## Work required
In the listing that follows, how many lines hold the string "http"? Answer with the number only.

## Records for processing
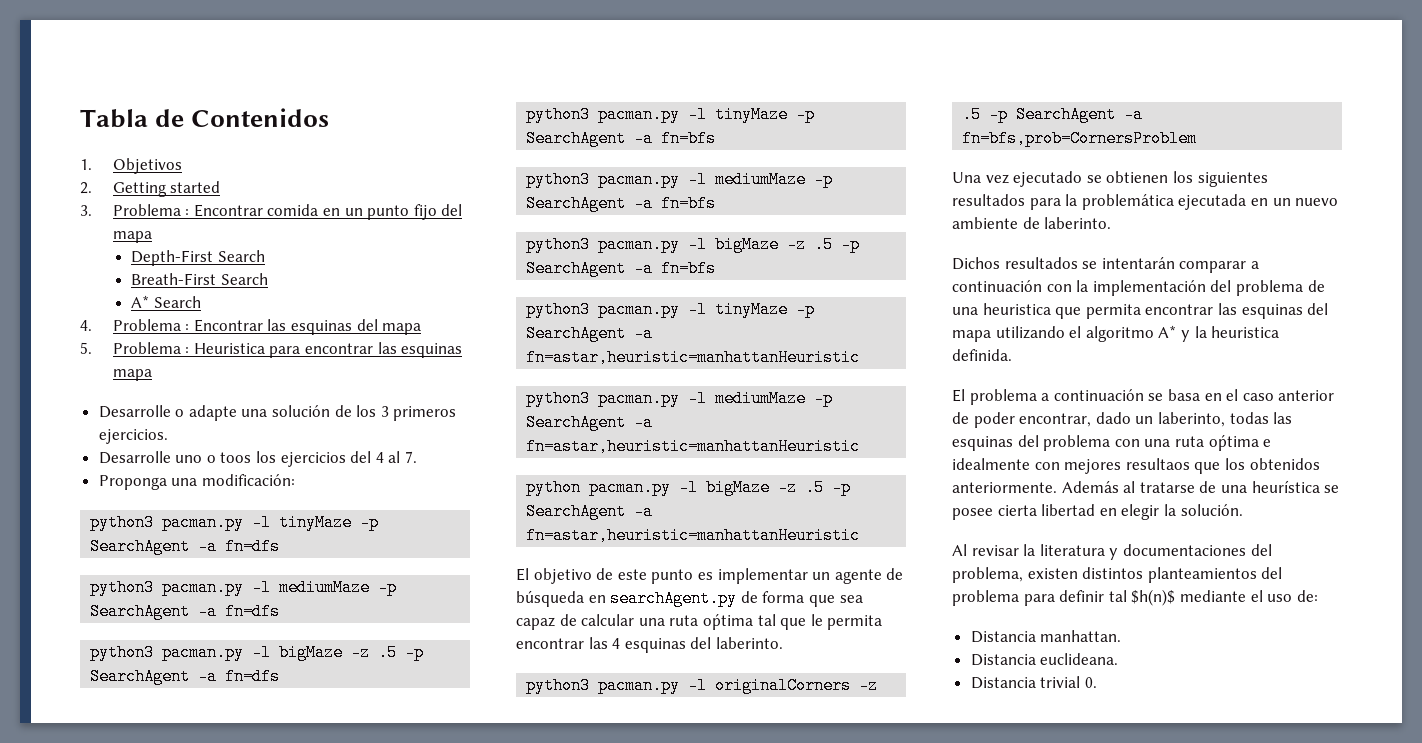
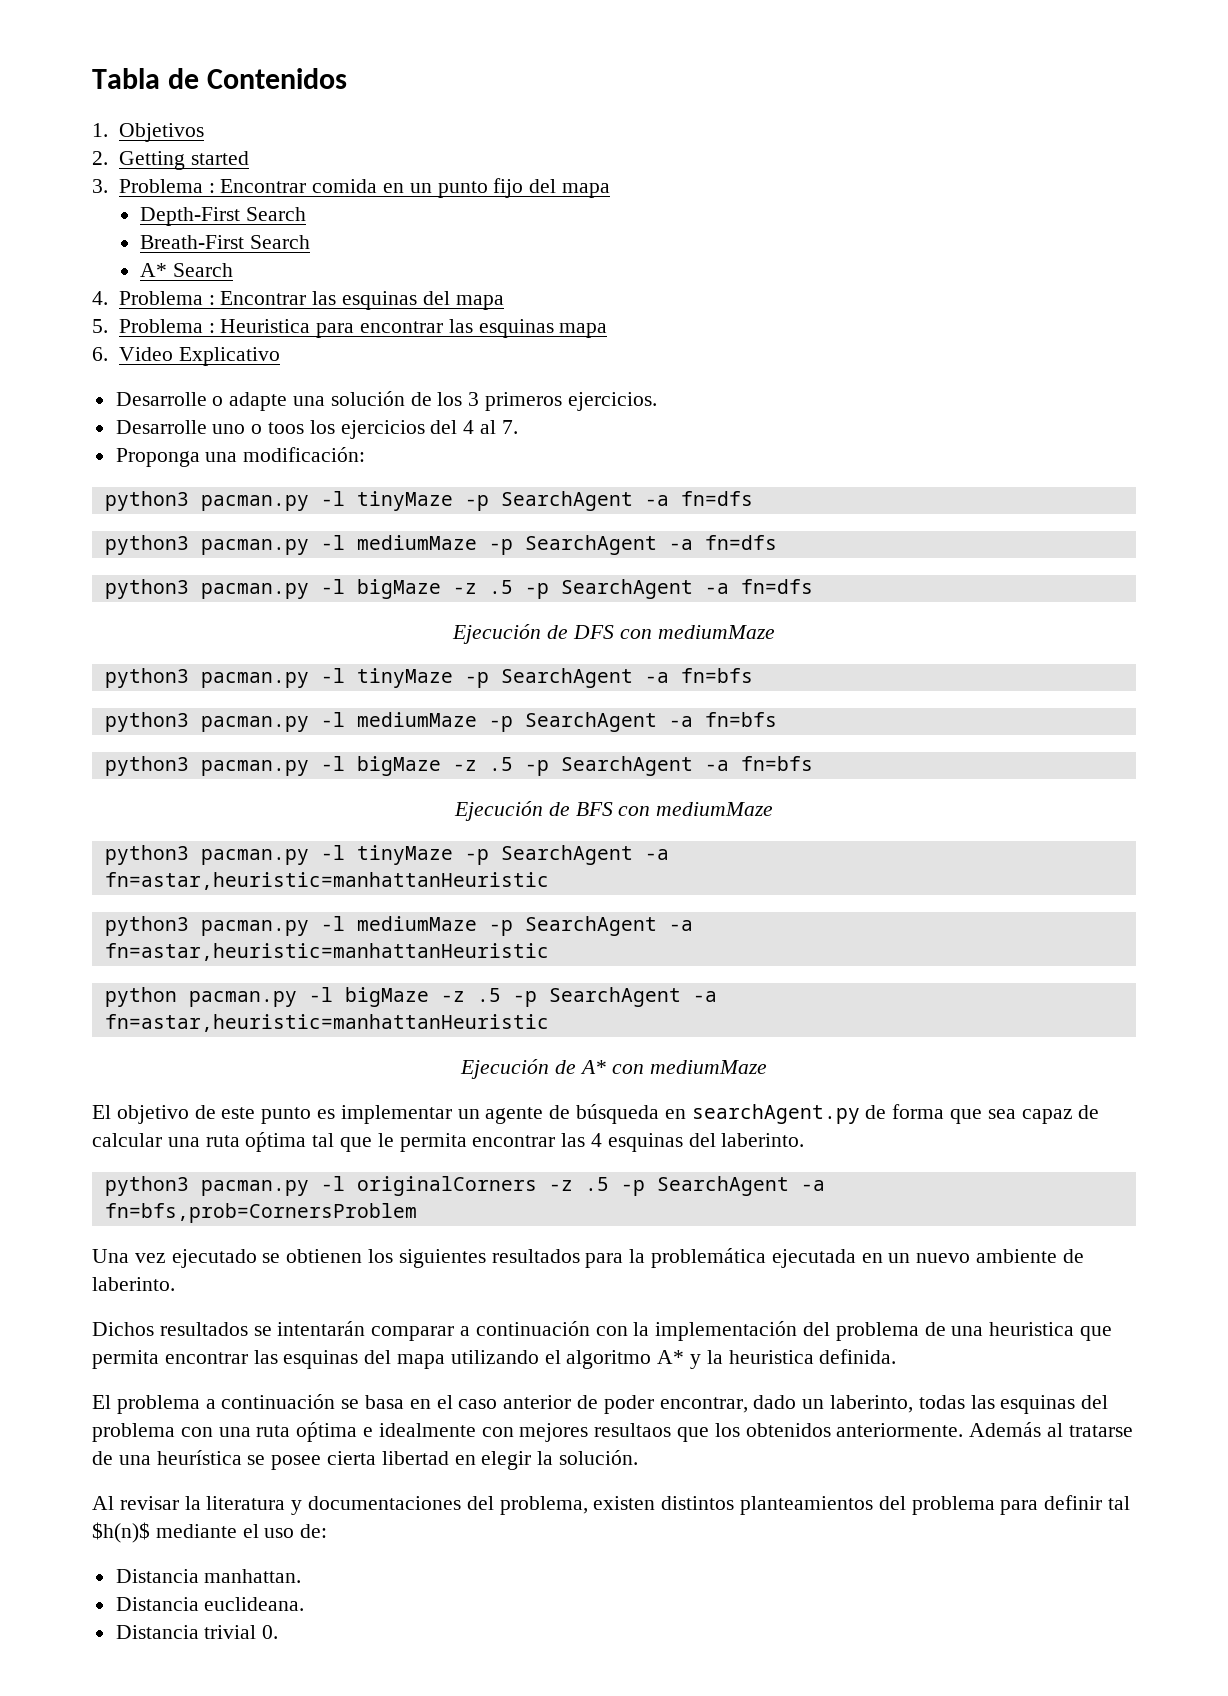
(152, 375) none -> [92,347,280,366] // 6. Video Explicativo
(281, 676) none -> [452,624,775,644] // Ejecución de DFS con mediumMaze
(717, 268) none -> [453,801,774,821] // Ejecución de BFS con mediumMaze
(861, 535) none -> [460,1059,767,1079] // Ejecución de A* con mediumMaze

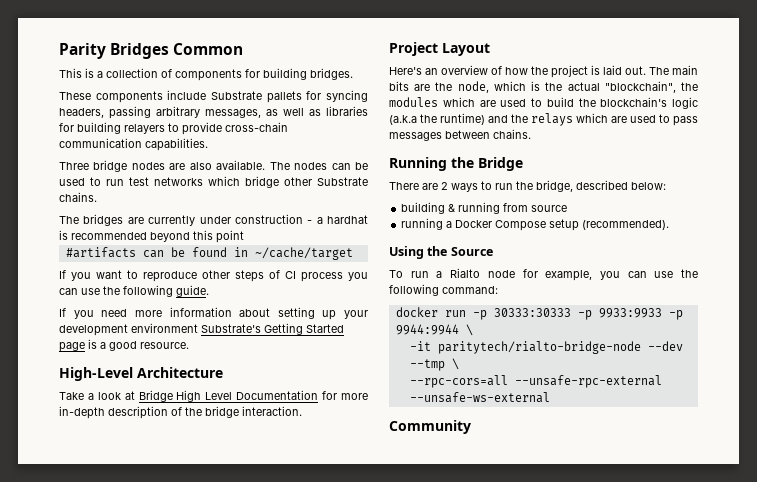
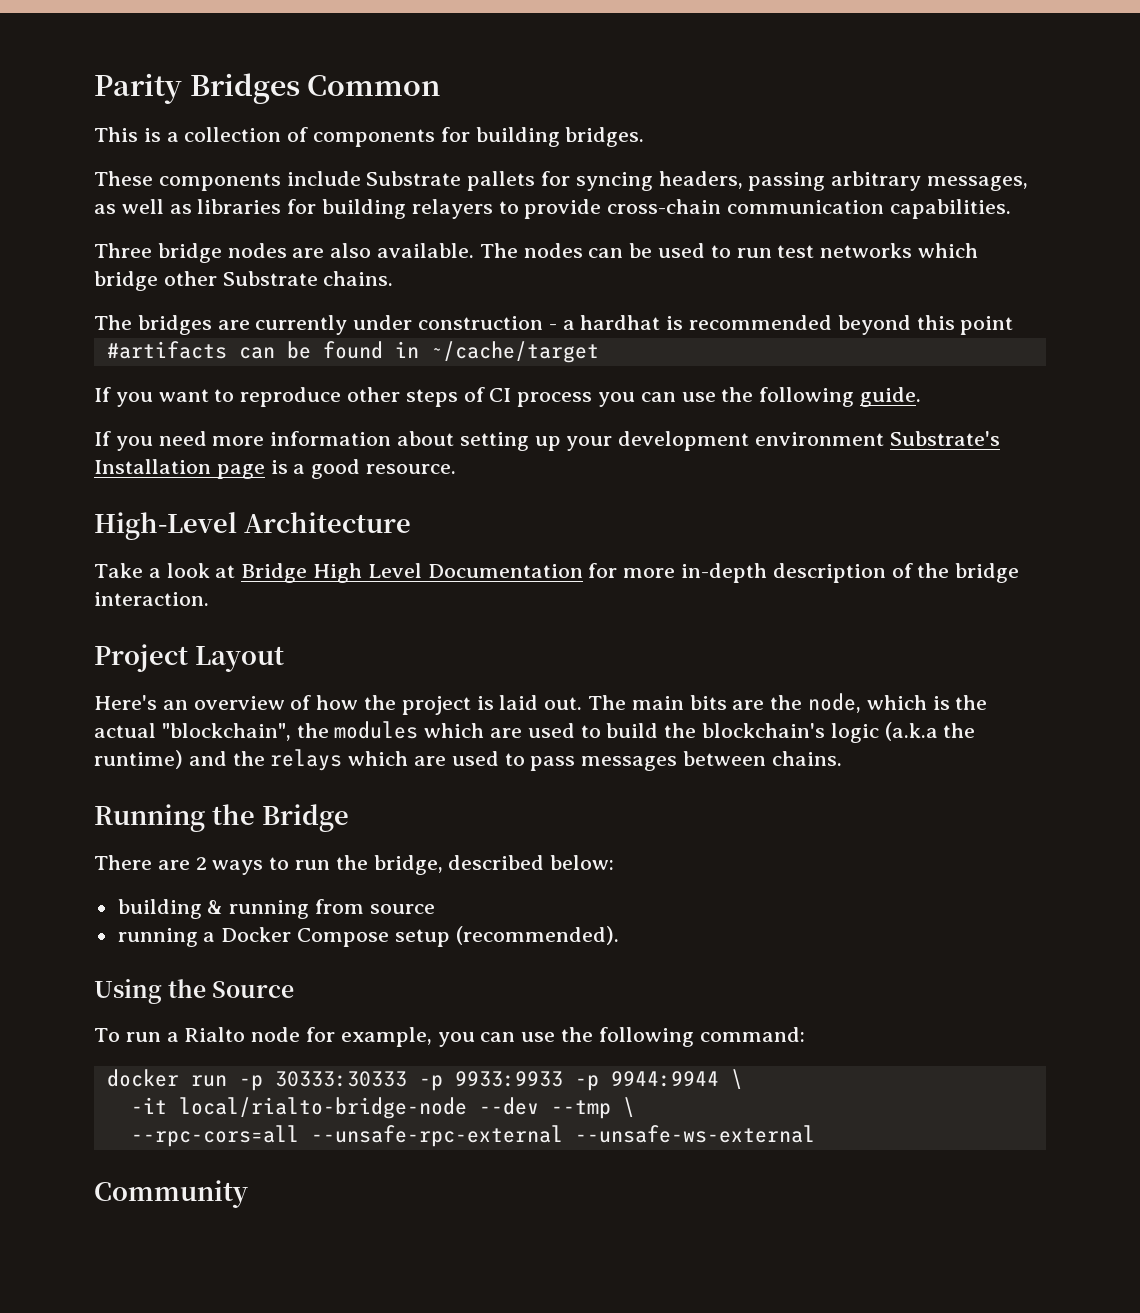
[264,323,344,335] Getting Started -> [94,459,211,474] Installation
[437,341,641,354] paritytech/rialto-bridge-node -> [178,1097,467,1119] local/rialto-bridge-node

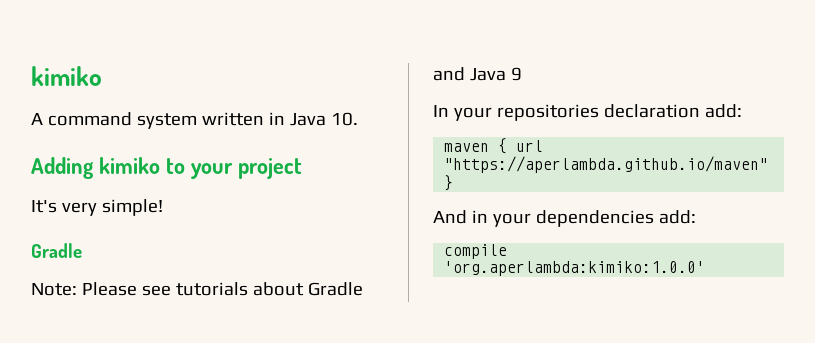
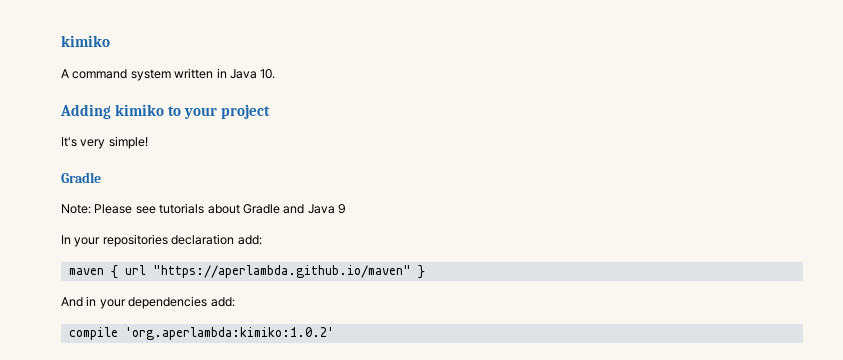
[444,261,706,276] 'org.aperlambda:kimiko:1.0.0' -> [124,327,334,340] 'org.aperlambda:kimiko:1.0.2'

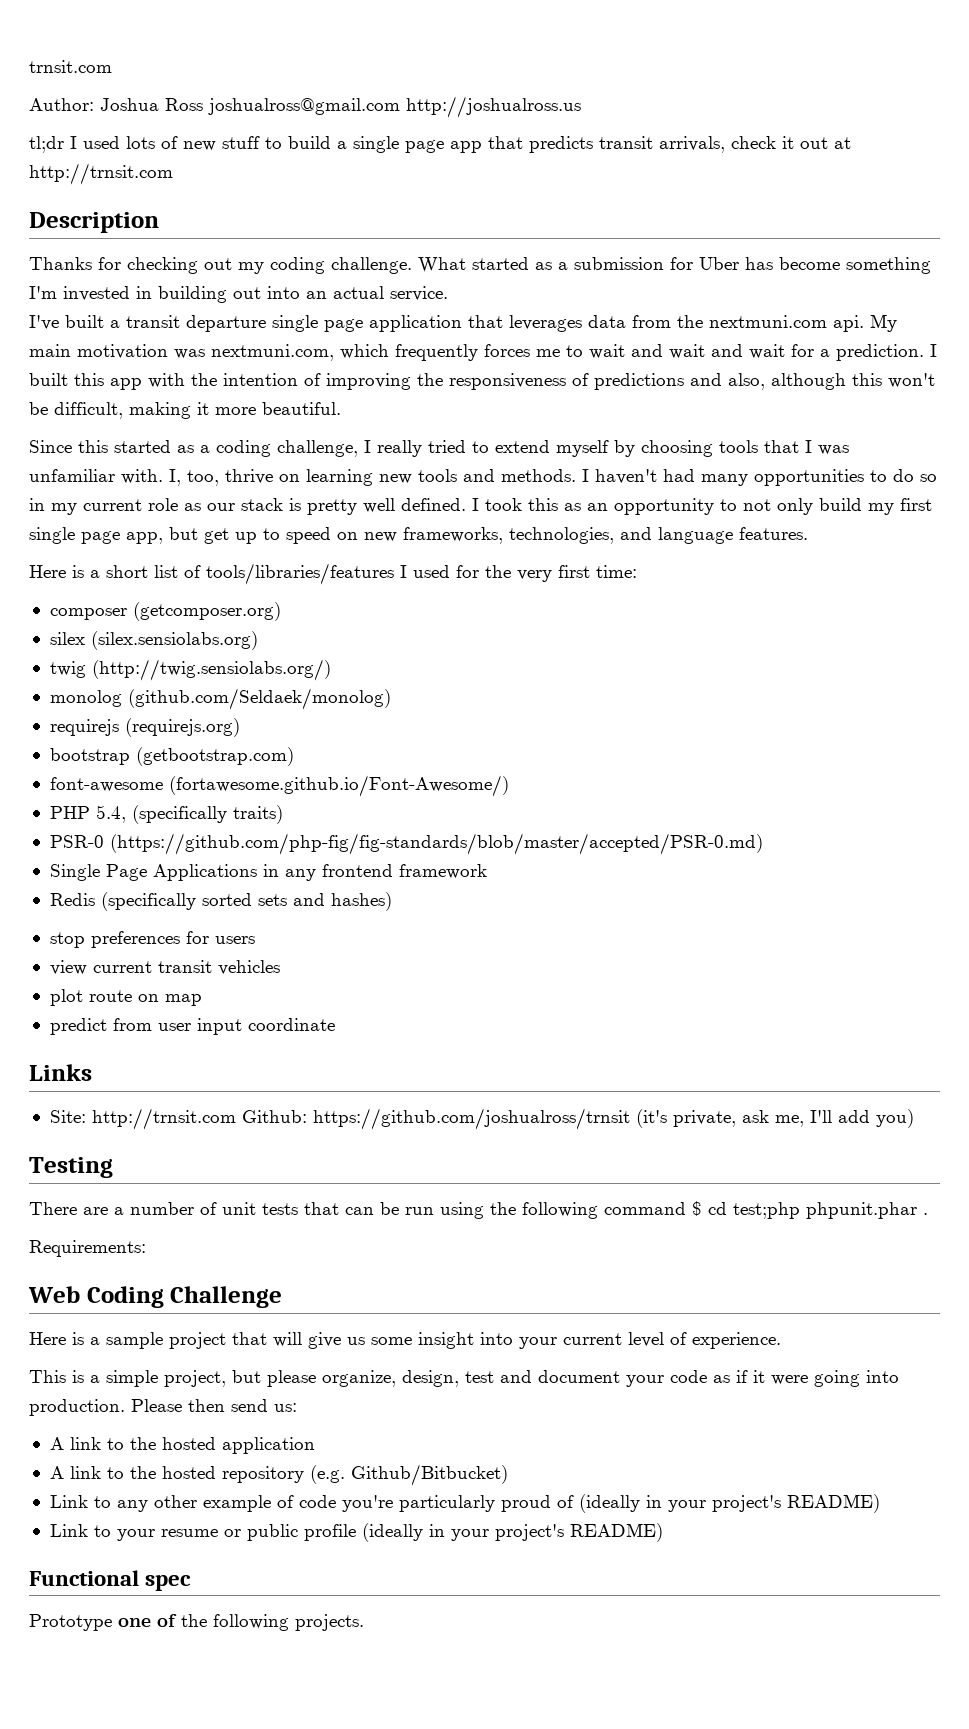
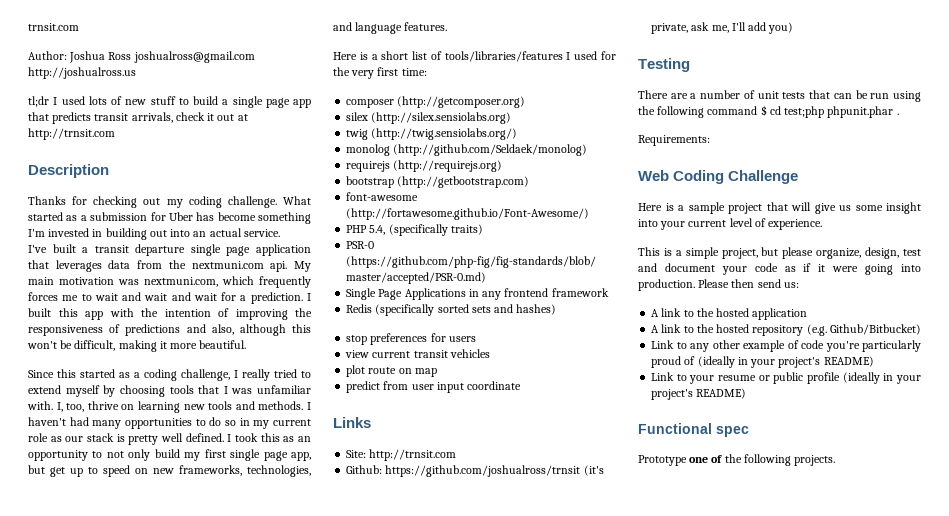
[132,602,281,621] (getcomposer.org) -> [397,96,526,108] (http://getcomposer.org)
[90,631,258,650] (silex.sensiolabs.org) -> [371,112,512,124] (http://silex.sensiolabs.org)
[127,688,391,710] (github.com/Seldaek/monolog) -> [393,144,588,156] (http://github.com/Seldaek/monolog)
[124,718,240,737] (requirejs.org) -> [393,160,503,172] (http://requirejs.org)
[135,747,294,766] (getbootstrap.com) -> [397,176,530,188] (http://getbootstrap.com)
[168,775,509,797] (fortawesome.github.io/Font-Awesome/) -> [346,208,590,220] (http://fortawesome.github.io/Font-Awesome/)
(236, 1119) none -> (457, 455) //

## Solved exercise
6